A experiência guarani de “ver” e “ouvir” a Palavra convergem ritualmente no ato de caminhar. Assim, numa das principais cerimônias guarani, homens recitam horas e horas a Palavra ouvida e aprendida de memória, enquanto caminham em círculo, seguindo os passos de um líder. Durante o andar, cada integrante rememora sua história pessoal e comunitária, ativa a memória coletiva, entra nela e mistura as histórias de sua vida com a dos seus antepassados. O guia declara versos de episódios míticos e aproxima o grupo de sua origem, ROGUATAMO ROÑEMBOYPY. O grupo de homens visualiza a terra pequenina. Ela vai crescendo adornada por um mando de neblina. Seres divinos e seres protetores fazem nela morada. Há dificuldades no lugar. Os celebrantes se tentam abrir caminhos no meio delas. Eles cruzam as diversas plataformas superpostas do universo e chegam ritualmente à morada de Nosso Pai e Nossa Mãe – Ñanderu e Ñandecy. Estes os recepcionam e lhes confia a tarefa de cultivar o bom modo de ser, celebrar as festas e proferir boas palavras.

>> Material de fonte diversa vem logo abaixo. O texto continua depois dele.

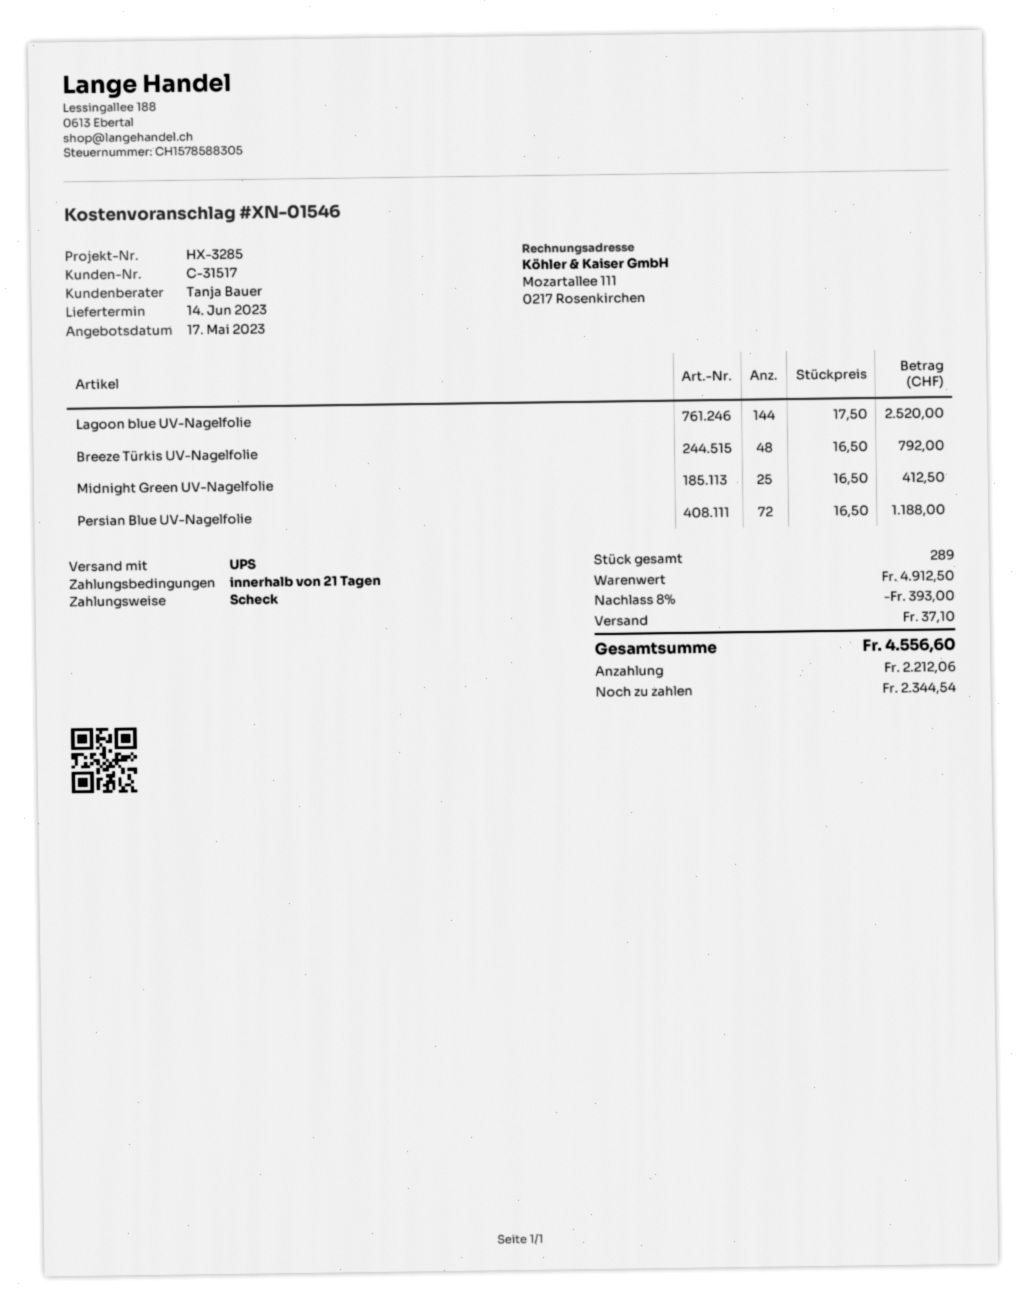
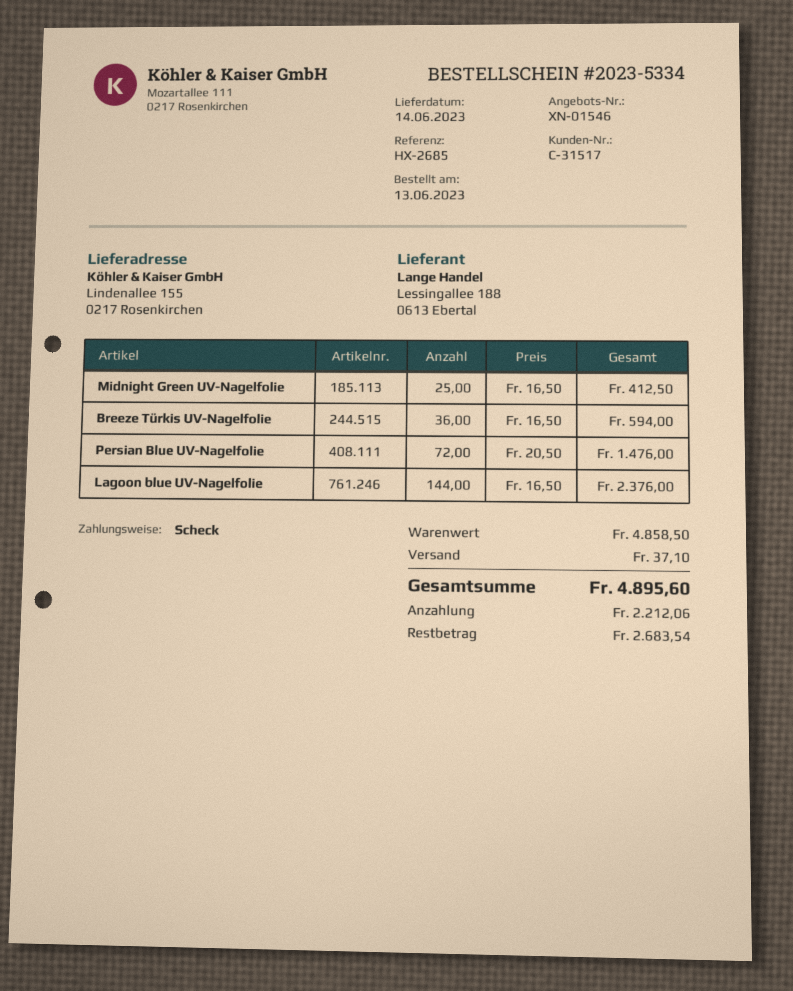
reference: HX-3285 -> HX-2685
Lagoon blue UV-Nagelfolie: 144 x 17.50 = 2520.00 -> 144 x 16.50 = 2376.00
Breeze Türkis UV-Nagelfolie: 48 x 16.50 = 792.00 -> 36 x 16.50 = 594.00
Persian Blue UV-Nagelfolie: 72 x 16.50 = 1188.00 -> 72 x 20.50 = 1476.00
subtotal: 4912.50 -> 4858.50
discount: 8% = 393.00 -> none
total: 4556.60 -> 4895.60
balance: 2344.54 -> 2683.54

Há nos grupos guarani quem diga que Ñanderu deu a eles a maracá e aos não-indígenas o kuatia jehaira (papel para escrever). Assim teriam ele estabelecido a diferença básica entre esses grupos: o mundo sonoro e musical dos guarani e o mundo da escrita dos não-indígenas.

Baseado em texto de Graciela Chamorro.